Medo de ser rejeitado se não agradar os outros.
- Autosacrifício:
a criança convive com adultos com problemas
de saúde, alcoolismo, etc. necessita cuidar de si ou de outros desde muito cedo. Esquema/Conseqüências:
crença de que as necessidades dos outros são
mais importantes que as suas. Sentimento de culpa quando presta atenção
nas próprias necessidades.
- Inibição emocional:
a criança é encorajada a conter as emoções para não correr o risco de perder o
controle. Esquema/Conseqüências:
crença que algumas emoções, como a raiva, são perigosas, por isso, devem ser
inibidas. Sua expressão representa risco para a imagem pessoal, pois pode levar
ao descontrole, impulsividade e rejeição. Contenção emocional e perda da
espontaneidade.
- Inflexibilidade/crítica: a criança convive com adultos que nunca estão
satisfeitos com o que ela faz. Condicionam afeto a um desempenho excepcional. Esquema/Conseqüências:
a crença de insuficiência, ou seja, nada do que faz é suficientemente bom. Sempre
deve se esforçar mais. Ênfase em valores como status, poder e riqueza em
detrimento de valores como interação social saúde ou felicidade.

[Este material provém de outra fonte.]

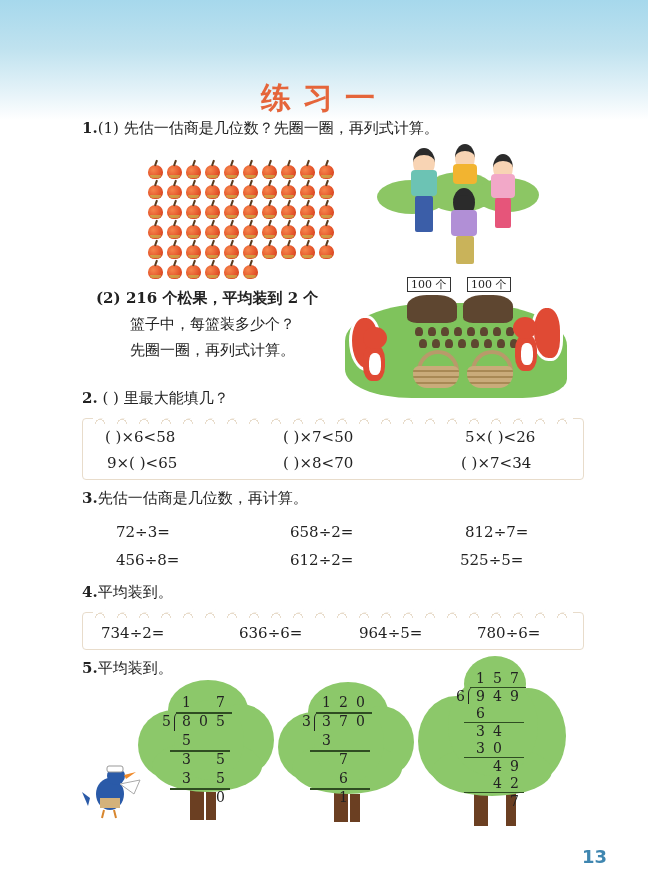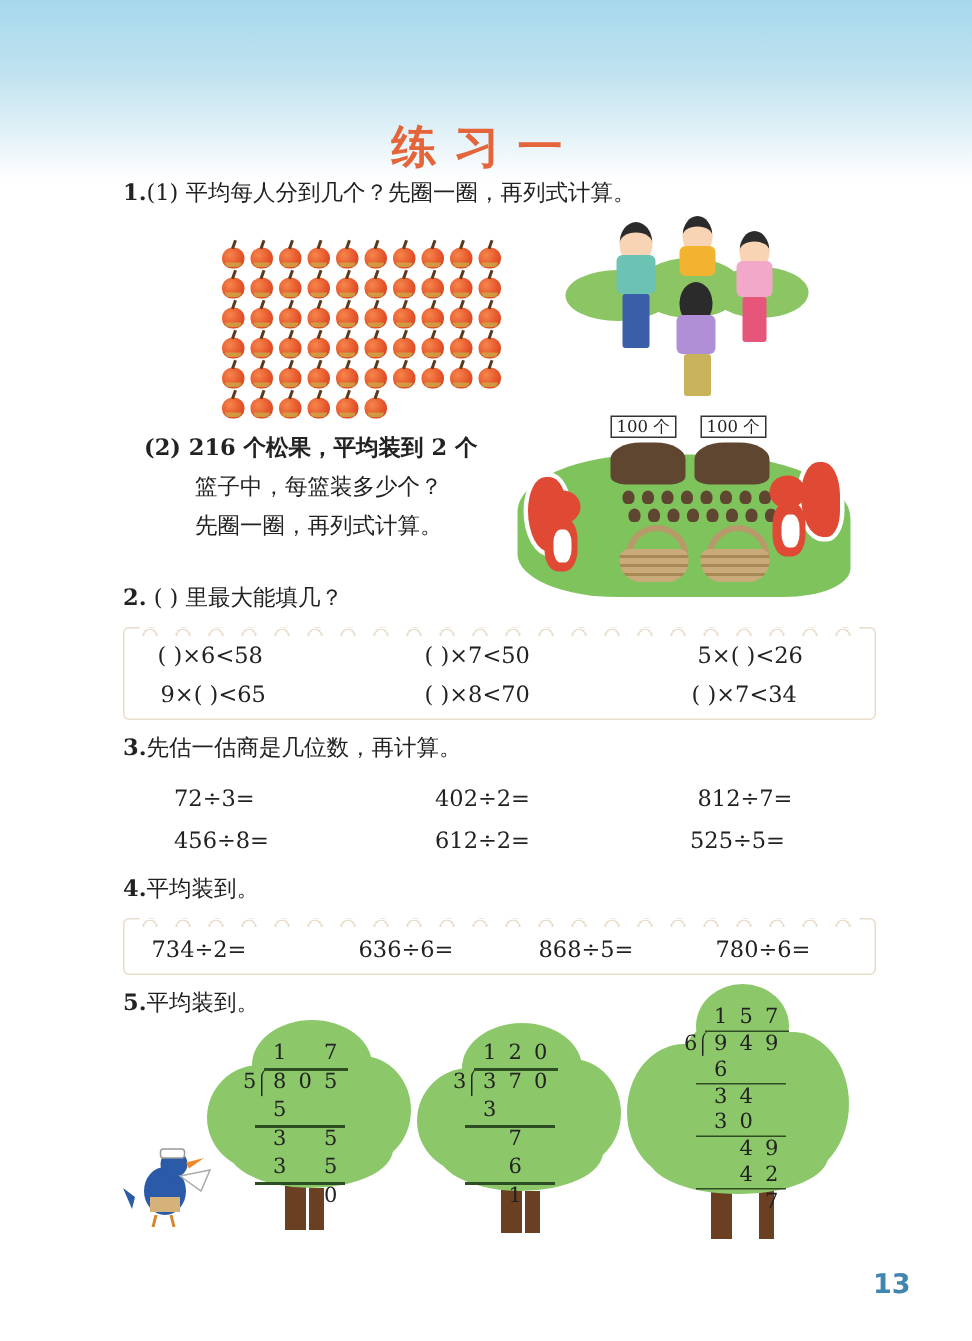"平均每人分到几个？先圈一圈，再列式计算。" span { text: 平均每人分到几个 -> 先估一估商是几位数 }
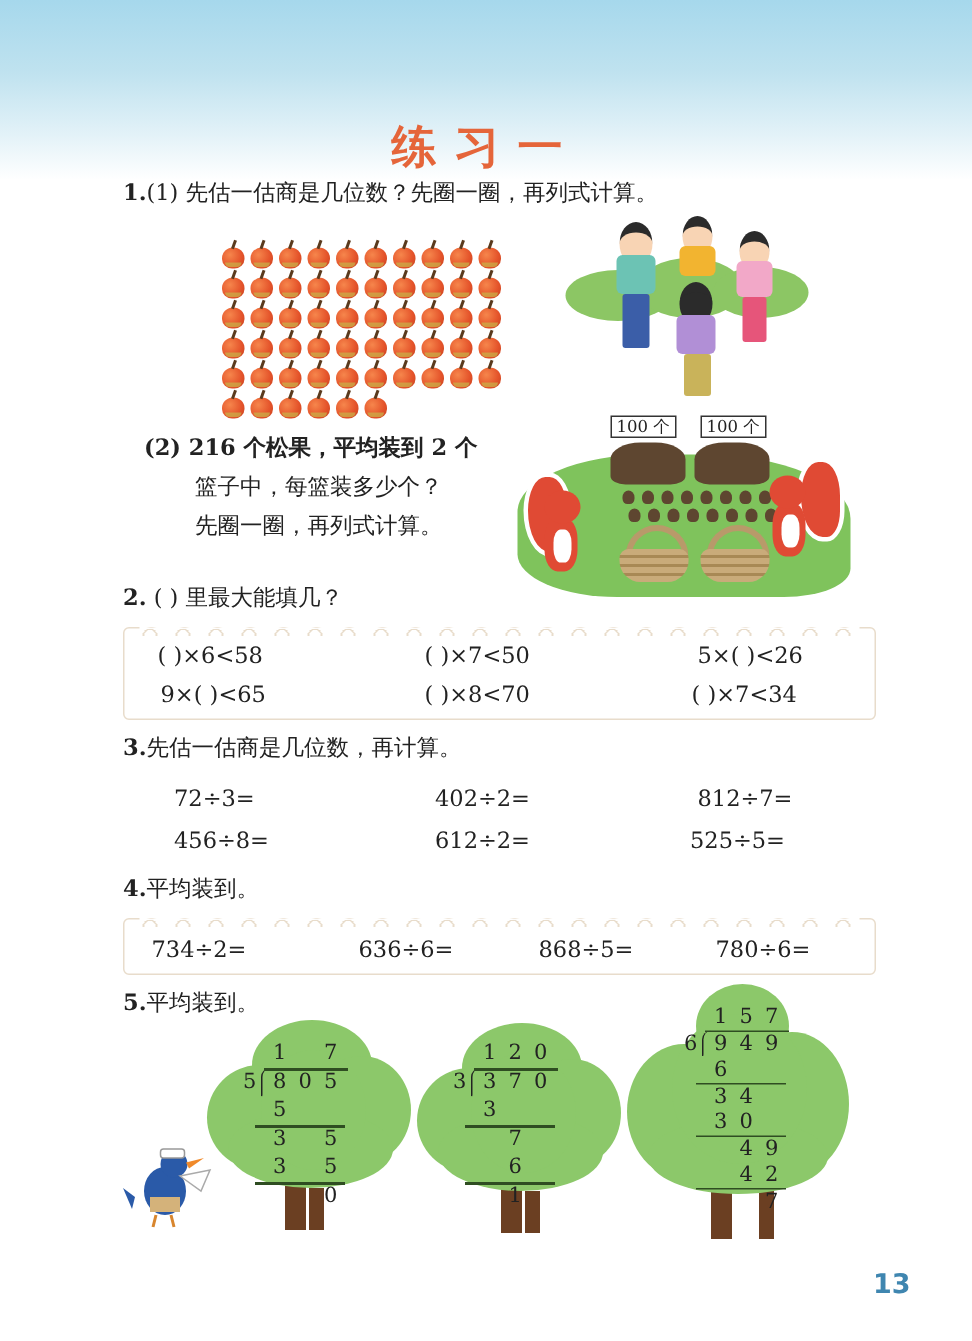"402÷2=" div.cell { text: 402 -> 658 }
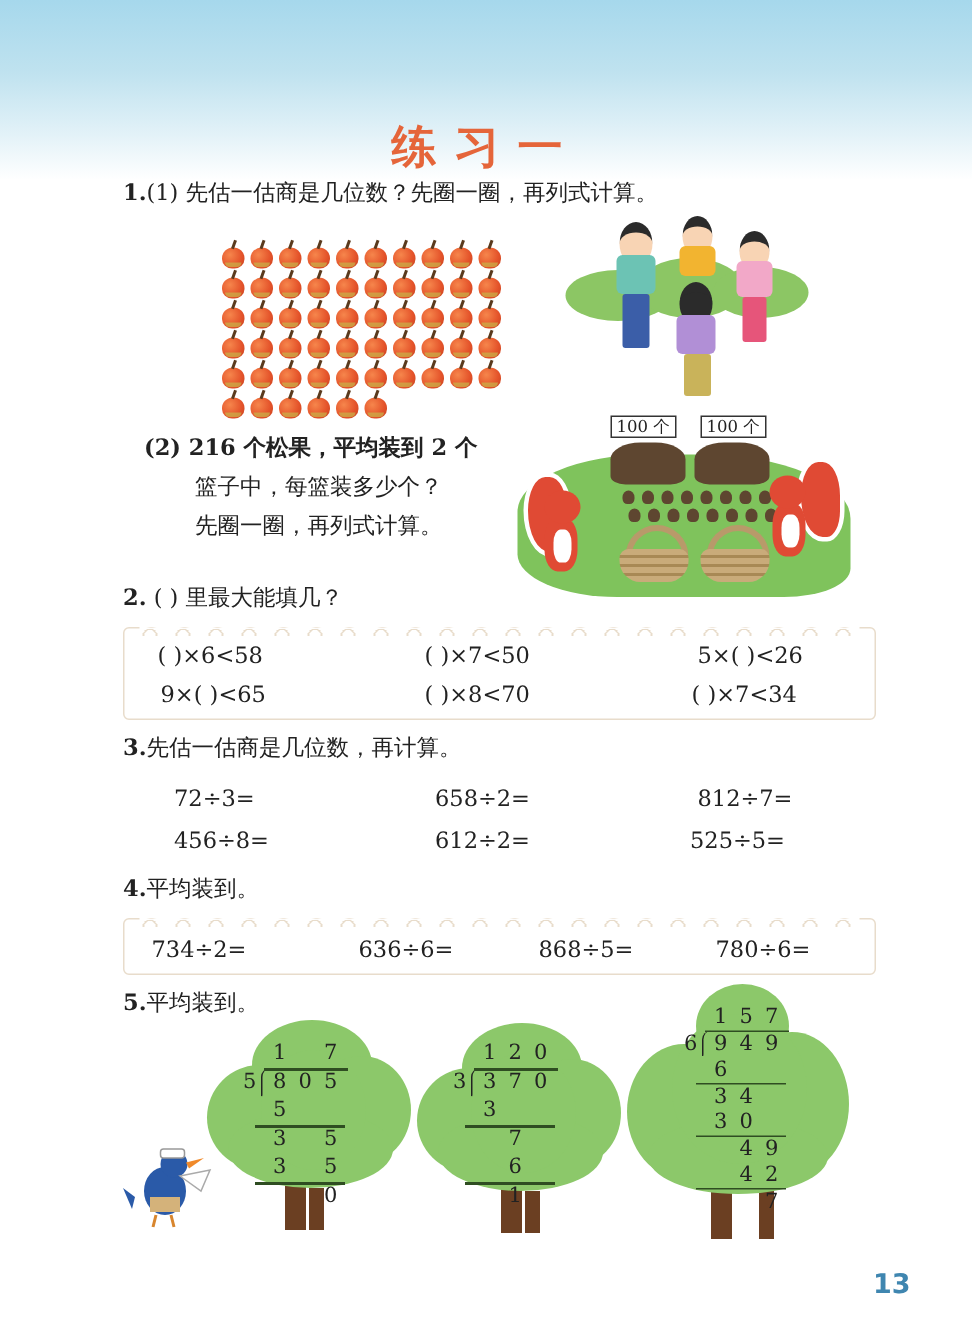"868÷5=" div.cell { text: 868 -> 964 }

- Merecimento/grandiosidade: a criança convive com adultos permissivos e
que falham na colocação dos limites sociais. Pode estar sofrendo de privação
emocional. Esquema/Conseqüências:
crença de que a pessoa poderia fazer, dizer ou ter tudo o que quisesse ,
independente do que isso poderia causar aos outros. Desinteresse na necessidade
dos outros.
- Autocontrole ou
autodisciplina insuficientes: a criança não recebeu modelagem dos pais para
autocontrole e recebeu disciplina insuficiente. Esquema/Conseqüências:
crença na incapacidade de conter impulsos e emoções. Intolerância à frustração. Quando
a falta de autocontrole é extrema há risco de comportamentos criminosos ou
aditivos.
Young, Jeffrey E. – Terapia cognitiva para Transtornos de
Personalidade: Uma abordagem focada em esquemas – Artmed, 2003.